小さな灯火・おやすみなさい〜胡蝶の夢

遺作Pって名前が同名のエロゲーを連想させるので避けていた*1が、実は1作めで「死ぬまでに一度はニコニコに投稿してみたい…と勢いで作った曲。念願適って、初投稿です。これでいつでも逝けます。」なんてコメント欄に書いてあったかららしい。
そんな遺作Pの第1作、真冬の鬱死ソング「小さな灯火」。確かにこれは遺作と言われる所以にふさわしい悲愴な内容。
【初音ミク】小さな灯火(ともしび)【オリジナル曲】‐ニコニコ動画(SP1)
【初音ミク】小さな灯火(ともしび)【オリジナル曲】‐ニコニコ動画(SP1)

サウンドは昔の火サス的で古色感はあるが完成度高。7分間聴かせようという強い意志で構成されている。
詞は特徴的で「パパとママは事故で死んだ」「怖い人におうちを取られた」とミクが悲惨な身上話を直球に語るもの。賛否両論あろうが、Vocaloidミクのキャラクター性皆無の作劇は貴重だ。
その続編が「おやすみなさい」で、一転して初音ミクMEIKOに作者(遺作P)も男声パートにて加わるハッピーなクリスマス・ソング

【VOCALOIDミュージカル】おやすみなさい【オリジナル】‐ニコニコ動画(SP1)
【VOCALOIDミュージカル】おやすみなさい【オリジナル】‐ニコニコ動画(SP1)
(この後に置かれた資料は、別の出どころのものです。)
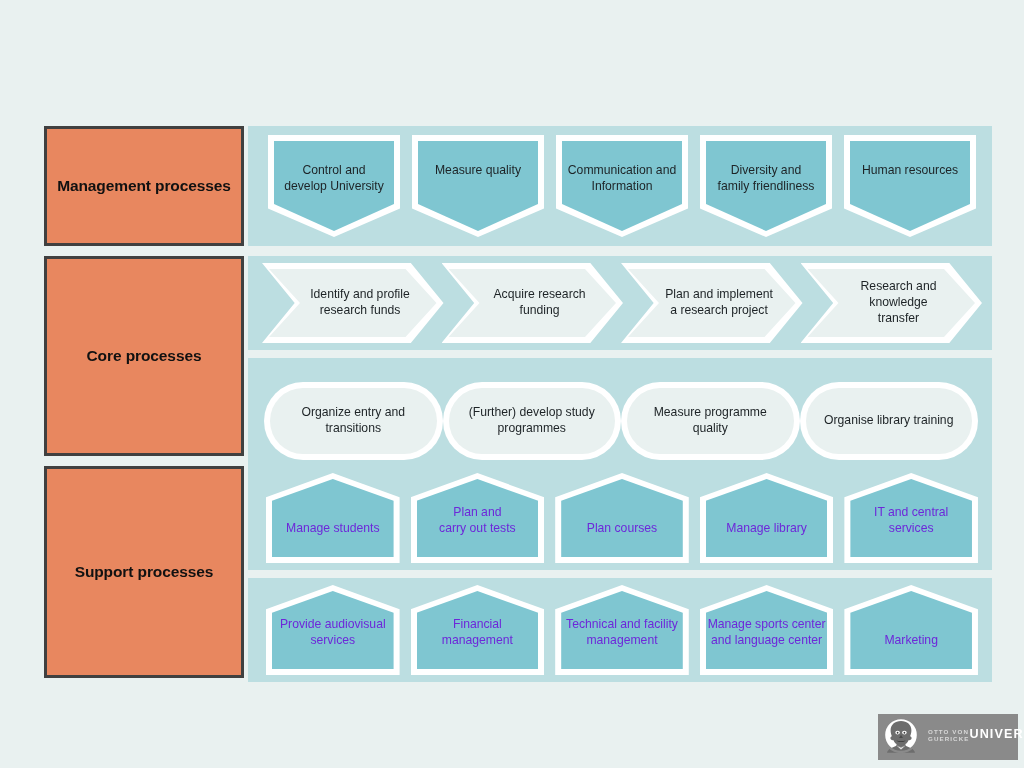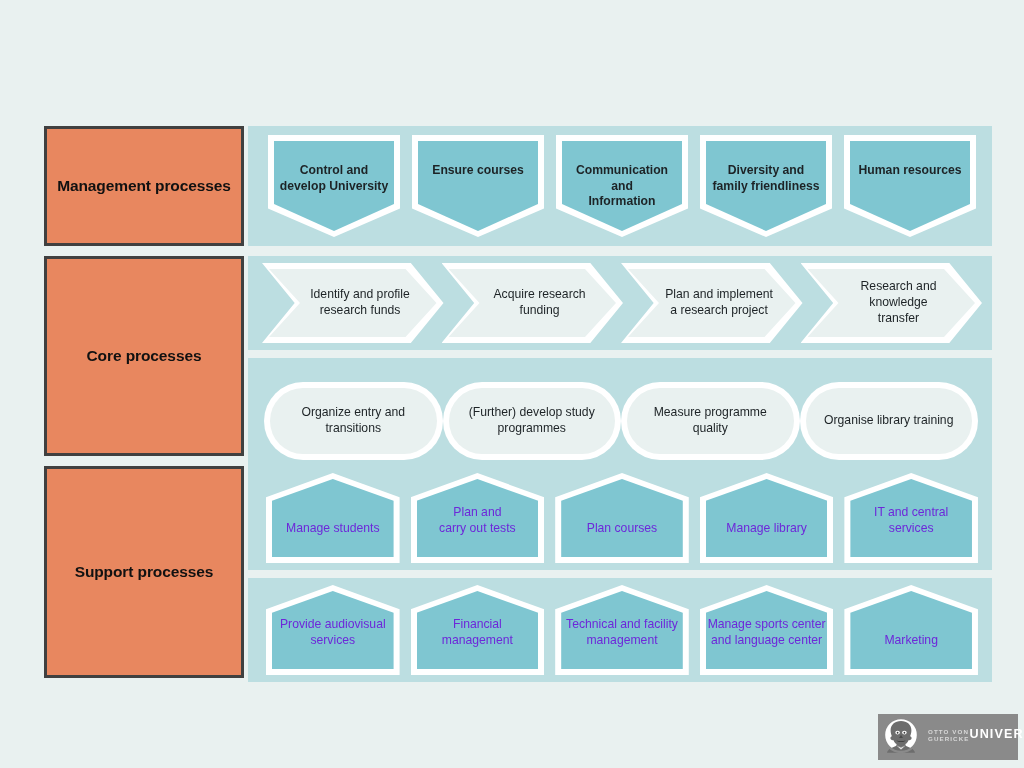--- a/index.html
+++ b/index.html
@@ -88,7 +88,6 @@
     display: flex;
     align-items: flex-start;
     justify-content: center;
-    font-weight: bold;
   }
   .pent-down .outer {
     position: absolute;

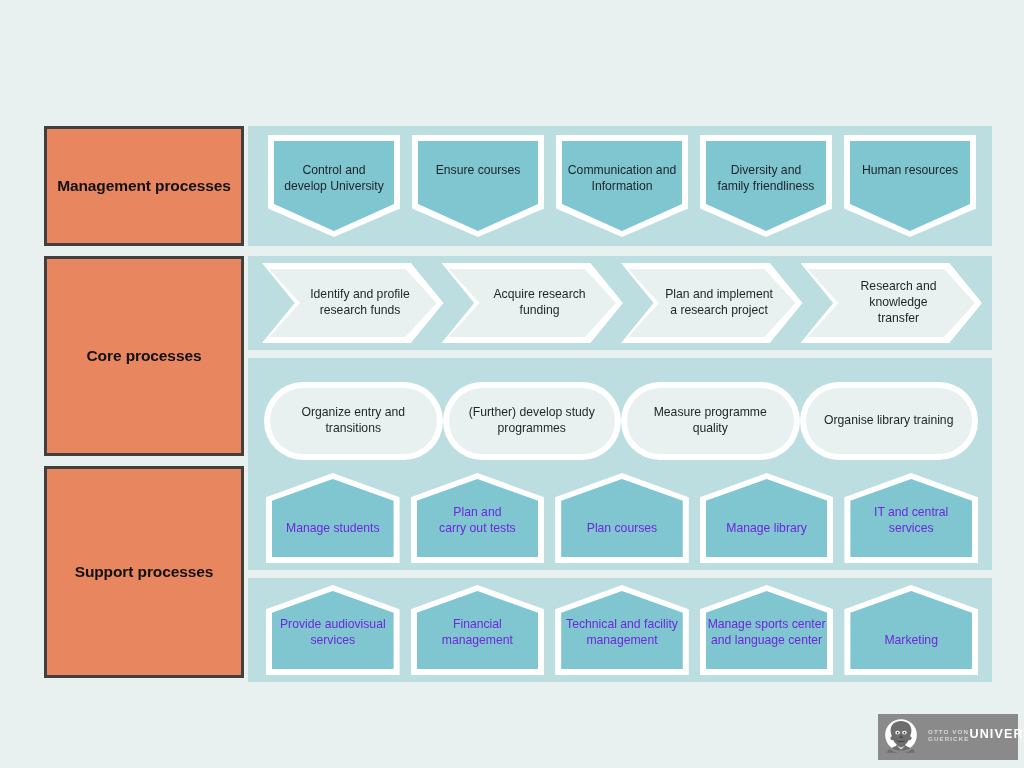--- a/index.html
+++ b/index.html
@@ -294,7 +294,7 @@
           <div class="pent-down">
             <div class="outer"></div>
             <div class="inner"></div>
-            <div class="txt">Ensure courses</div>
+            <div class="txt">Measure quality</div>
           </div>
 
           <div class="pent-down">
前作の悲劇は「怖い夢を見た」ということで一応処理されるので、ハッピーエンド派の人は「めでたしめでたし」ということにしておこう。
バッドエンド派の人は、現実は「小さな灯火」で、「おやすみなさい」は今際の際に見た幻想(まさに「マッチ売りの少女」そのもの)だと捉えるといい。
すると「小さな灯火」のラストで楽しげなクリスマス・キャロルが途中でぶつんと切れて現実に戻りフェードアウトする演出に説得力が生まれる。
どちらが本当か? それは「胡蝶の夢」が如し。誰にも分からない。

*1:エロゲーは苦手である。ゲームの合間にエロを愉しむのって「ごはん食べながらうんこする」みたいで何かいやん。